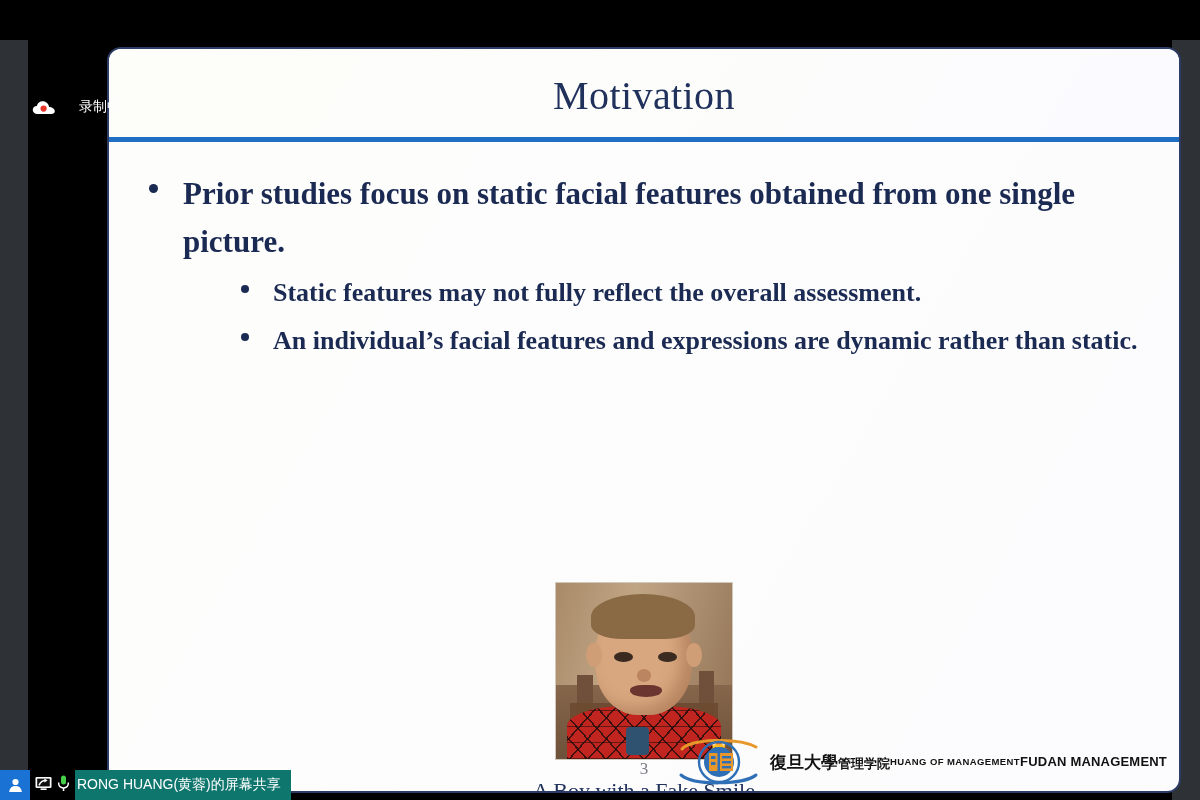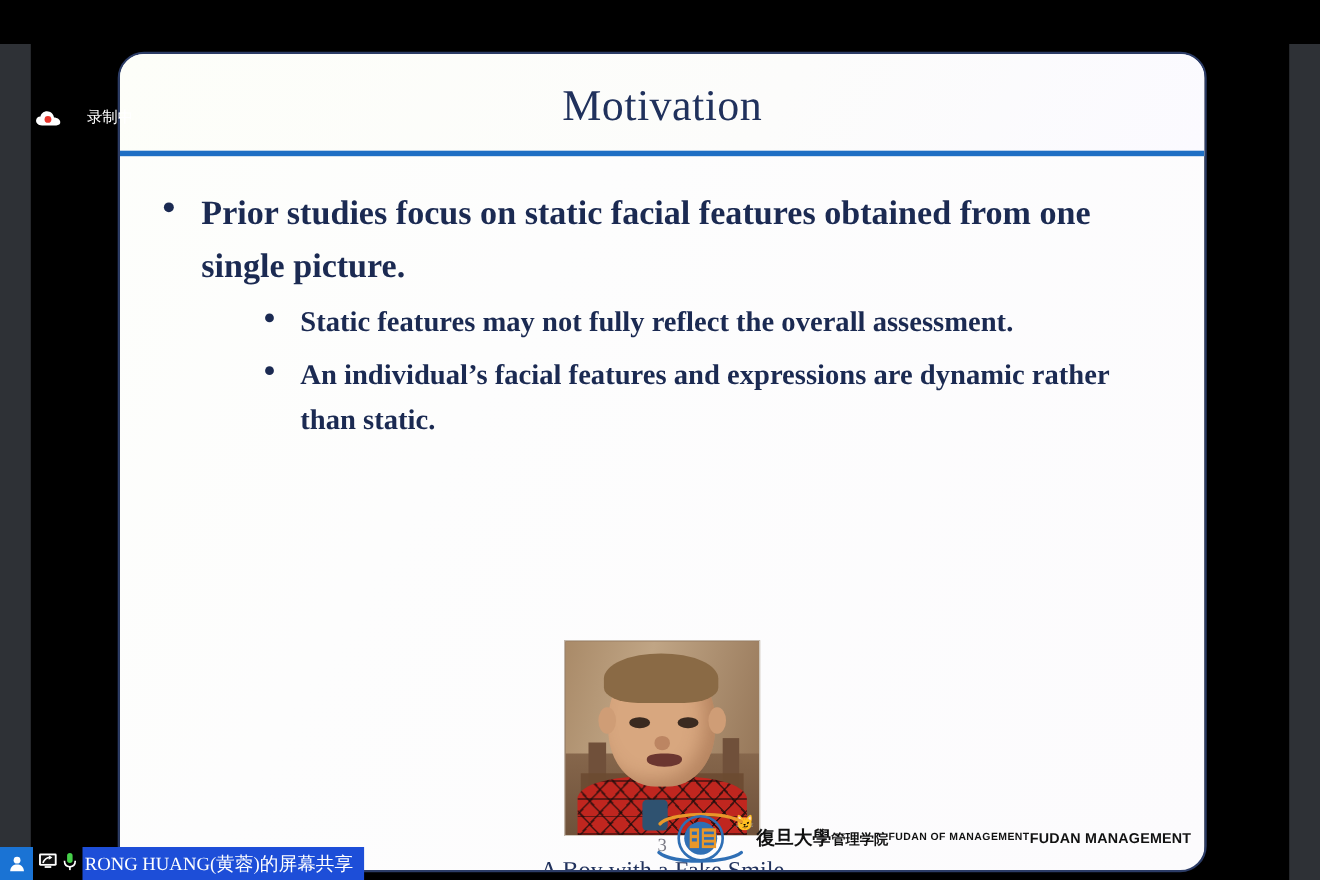--- a/index.html
+++ b/index.html
@@ -96,11 +96,11 @@
     position: absolute;
     left: 107px;
     top: 7px;
-    width: 990px;
+    width: 1074px;
     height: 746px;
     background: linear-gradient(120deg, #fdfefb 0%, #fdfdfd 35%, #fcfbfd 100%);
     border: 2px solid #2c3c66;
-    border-radius: 24px;
+    border-radius: 14px;
     overflow: hidden;
   }
 

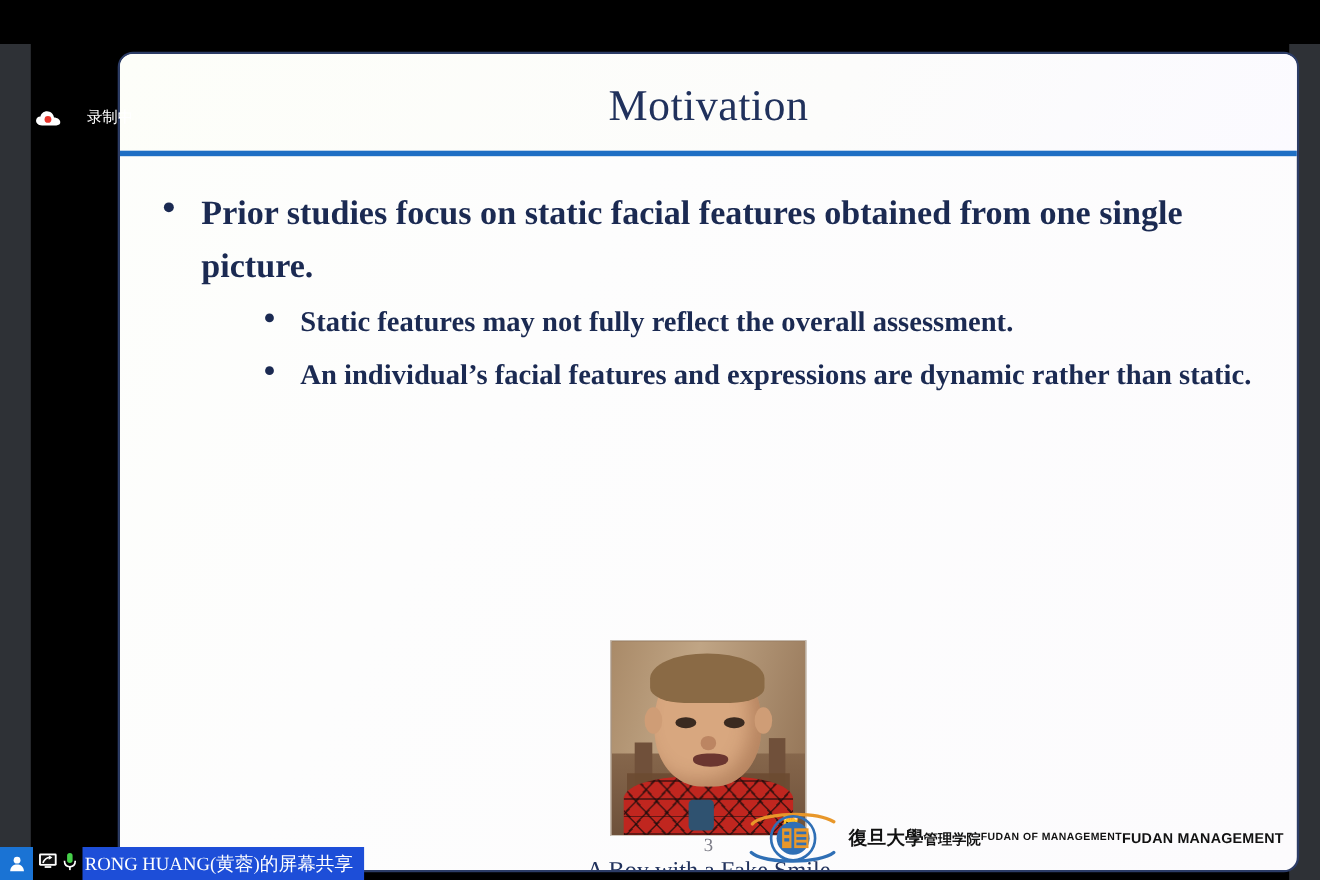--- a/index.html
+++ b/index.html
@@ -434,7 +434,7 @@
             <span class="logo-cn">
               <span>復旦大學</span><span class="sub">管理学院</span>
             </span>
-            <span class="logo-en1">FUDAN OF MANAGEMENT</span>
+            <span class="logo-en1">HUANG OF MANAGEMENT</span>
             <span class="logo-en2">FUDAN MANAGEMENT</span>
           </span>
         </div>

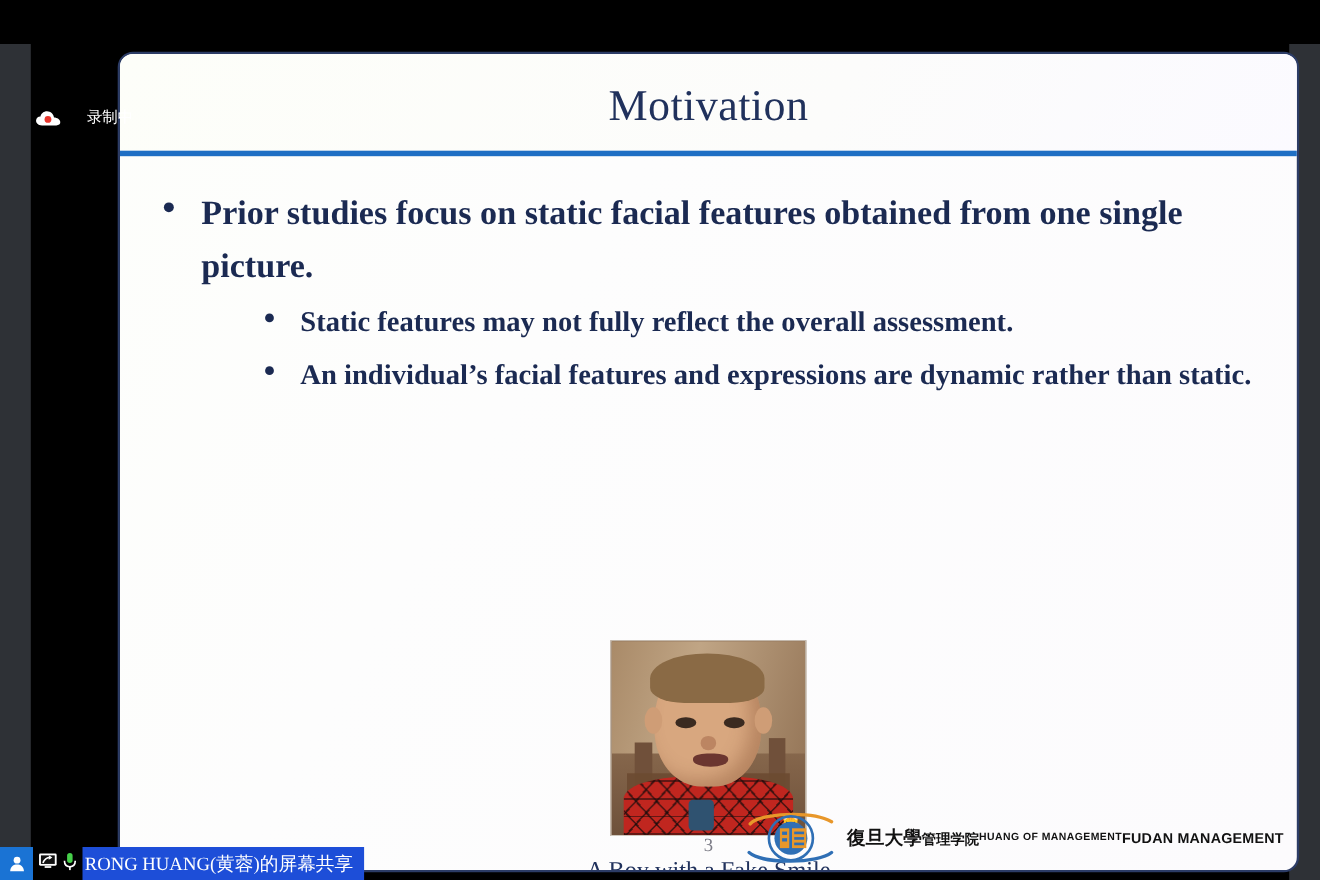--- a/index.html
+++ b/index.html
@@ -332,11 +332,11 @@
     padding: 0 4px;
   }
   .sb-name {
-    background: #1d4ed8;
+    background: #0f766e;
     display: flex; align-items: center;
     padding: 0 10px 0 2px;
-    font-family: Liberation Serif, serif;
-    font-size: 17px;
+    font-family: Liberation Sans, sans-serif;
+    font-size: 14px;
     color: #ffffff;
     white-space: nowrap;
   }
----
Please copy the data above word for word, but only from the line that contains "position: absolute;" through the final line, both included, and without the pictures.

     position: absolute;
     left: 107px;
     top: 7px;
-    width: 990px;
+    width: 1074px;
     height: 746px;
     background: linear-gradient(120deg, #fdfefb 0%, #fdfdfd 35%, #fcfbfd 100%);
     border: 2px solid #2c3c66;
-    border-radius: 24px;
+    border-radius: 14px;
     overflow: hidden;
   }
 

--- a/index.html
+++ b/index.html
@@ -434,7 +434,7 @@
             <span class="logo-cn">
               <span>復旦大學</span><span class="sub">管理学院</span>
             </span>
-            <span class="logo-en1">FUDAN OF MANAGEMENT</span>
+            <span class="logo-en1">HUANG OF MANAGEMENT</span>
             <span class="logo-en2">FUDAN MANAGEMENT</span>
           </span>
         </div>

--- a/index.html
+++ b/index.html
@@ -332,11 +332,11 @@
     padding: 0 4px;
   }
   .sb-name {
-    background: #1d4ed8;
+    background: #0f766e;
     display: flex; align-items: center;
     padding: 0 10px 0 2px;
-    font-family: Liberation Serif, serif;
-    font-size: 17px;
+    font-family: Liberation Sans, sans-serif;
+    font-size: 14px;
     color: #ffffff;
     white-space: nowrap;
   }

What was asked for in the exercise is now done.